Cleaning through perl or awk a Stemmer dictionary

gimley · May 26, 2013, 9:24pm

Hello,
I work under Windows Vista and I am compiling an open-source stemmer dictionary for English and eventually for other Indian languages. The Engine which I have written has spewed out all lemmatised/expanded forms of the words: Nouns, Adjectives, Adverbs etc. Each set of expanded forms is separated by a hard return. Since each root word was treated as a separate entity according to its grammatical function, the expanded forms sometimes have duplicate sets.
An example will make this clear:

coil
coiled
coiling
coils

coil
coils

coin's
coin
coins
coins'

coin
coined
coining
coins

As can be seen the two sets for

coil and coin

have been created. It is evident that since they share the same root word, they should have been merged together but for the reason given above, are treated as separate entities.
Is it possible to write a script which would go through the sets, if a common word is found in set A and set B, both sets will merge together and if possible be sorted and the duplicate forms removed.
The output of the above would look something like this:

coil
coiled
coiling
coils

coin's
coin
coins
coined
coining

The sets are not necessarily contiguous and at times could be separated by another set of words.
Since the data is huge, a perl or awk script or would go a long way in speeding up the process.
Many thanks in advance for helping a work which will aid researchers to create better stemming for English and other languages.

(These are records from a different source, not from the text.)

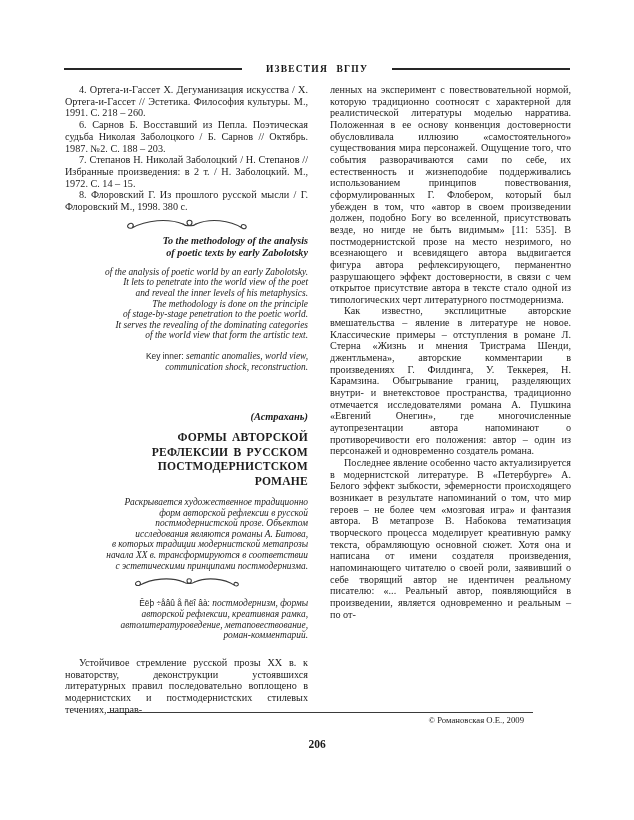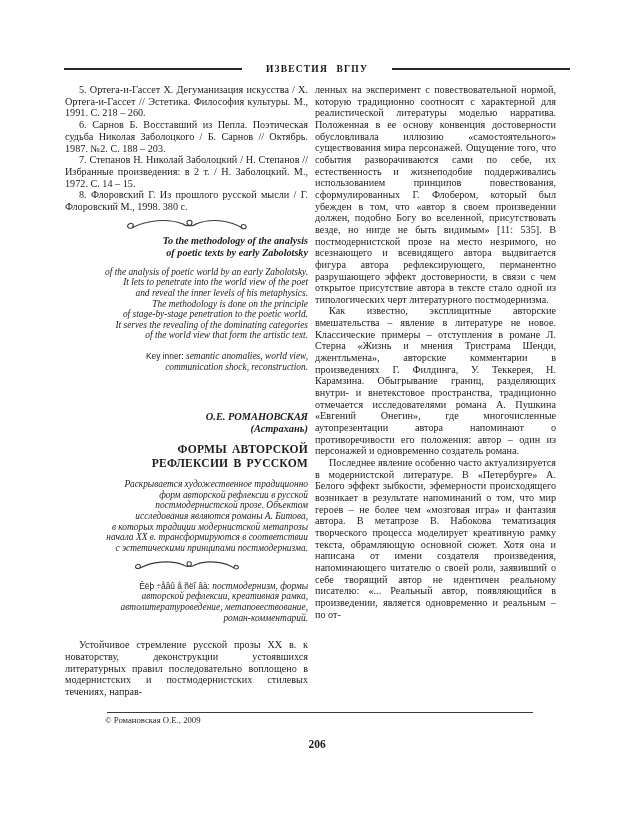"5. Ортега-и-Гассет Х. Дегуманизация" p { text: 5 -> 4 }
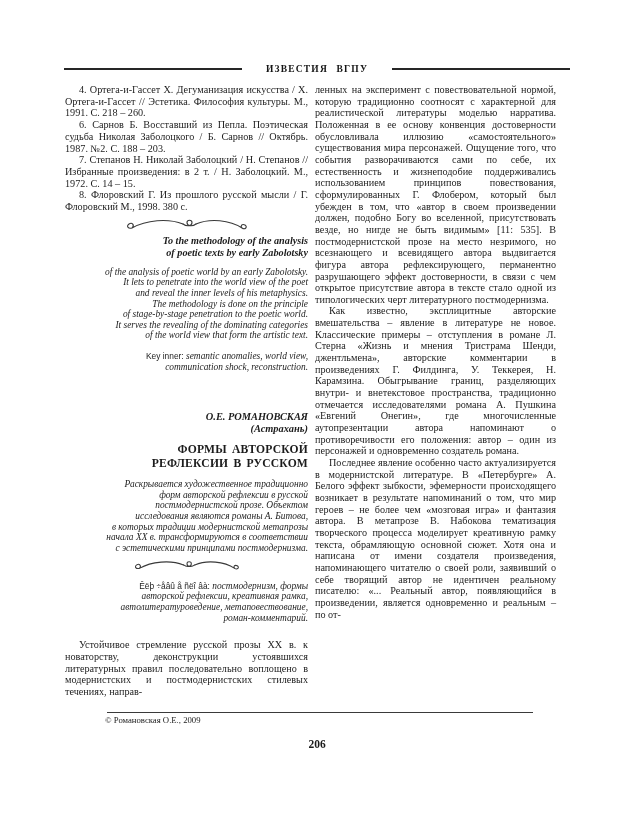"ленных на эксперимент с" .col-right { left: 315px -> 330px }
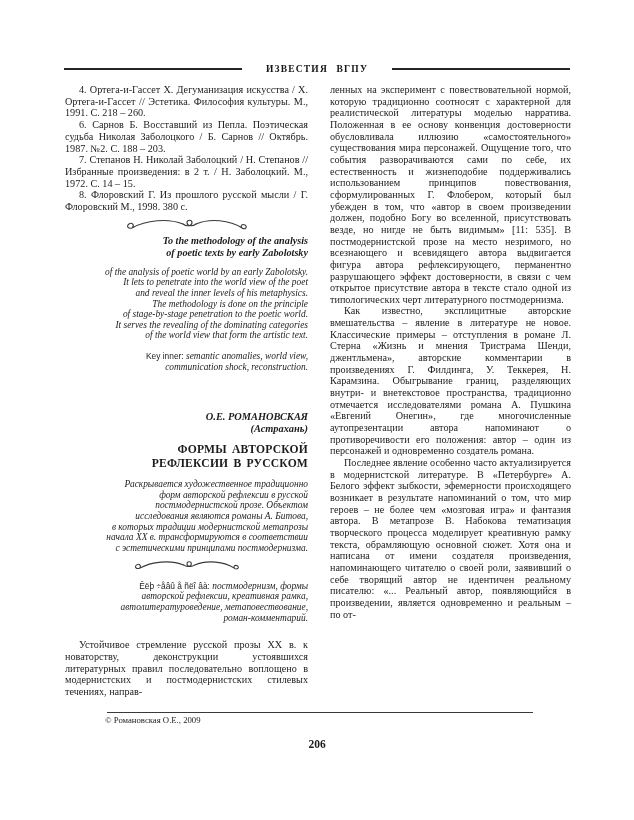"О.Е. РОМАНОВСКАЯ" div { html: <div>О.Е. РОМАНОВСКАЯ</div> -> none }
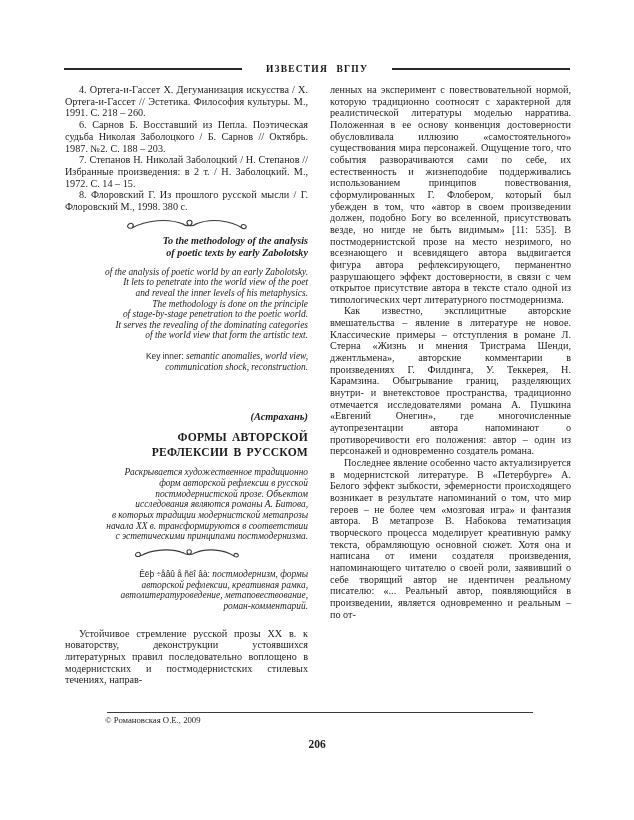"ПОСТМОДЕРНИСТСКОМ РОМАНЕ" div { html: none -> <div>ПОСТМОДЕРНИСТСКОМ РОМАНЕ</div> }
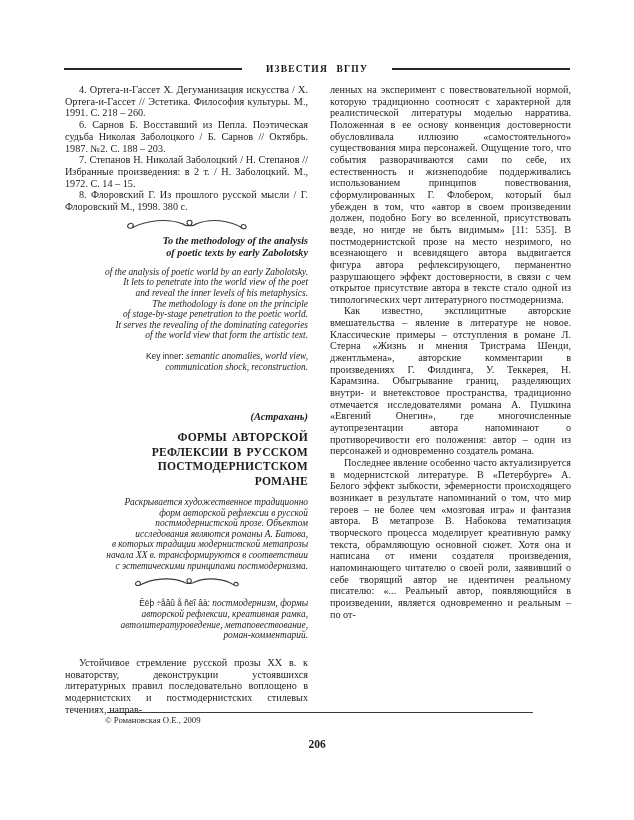"© Романовская О.Е., 2009" .copyright { left: 105px -> 98px; text-align: left -> right }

Chubler_XL · May 26, 2013, 10:37pm

no sorting but this should merge your forms and remove duplicates:

awk '
BEGIN {RS=""}
{ root=$1;
  for(i=1;i<=NF;i++) if($i in LEM) root=LEM[$i]
  for(i=1;i<=NF;i++) if(!($i in LEM)) {
      LEM[$i]=root
      base[root]=base[root] OFS $i
  }
}
END {
  for(w in base) {
    forms=split(base[w], form);
    for(i=0;i<forms;i++)
      if(length(form)) print form;
    print "";
  } 
}' infile > outfile

gimley · May 26, 2013, 10:44pm

Many thanks. It worked beautifully. No hassles about the sort. I can do that very easily by creating a new script .

Chubler_XL · May 26, 2013, 10:47pm

Here is a version that sorts:

awk '
BEGIN {RS=""}
{ root=$1;
  for(i=1;i<=NF;i++) if($i in LEM) root=LEM[$i]
  for(i=1;i<=NF;i++) if(!($i in LEM)) {
      LEM[$i]=root
      base[root]=base[root] OFS $i
  }
}
END {
  for(w in base) {
    forms=split(base[w], form);
    for(i=0;i<forms;i++)
      if(length(form)) print w","form;
    print w"?";
  }
}' infile | sort | awk -F, '{ print $2}'

gimley · May 26, 2013, 10:49pm

Many thanks. I tested it out on a small sample and it sorts just great.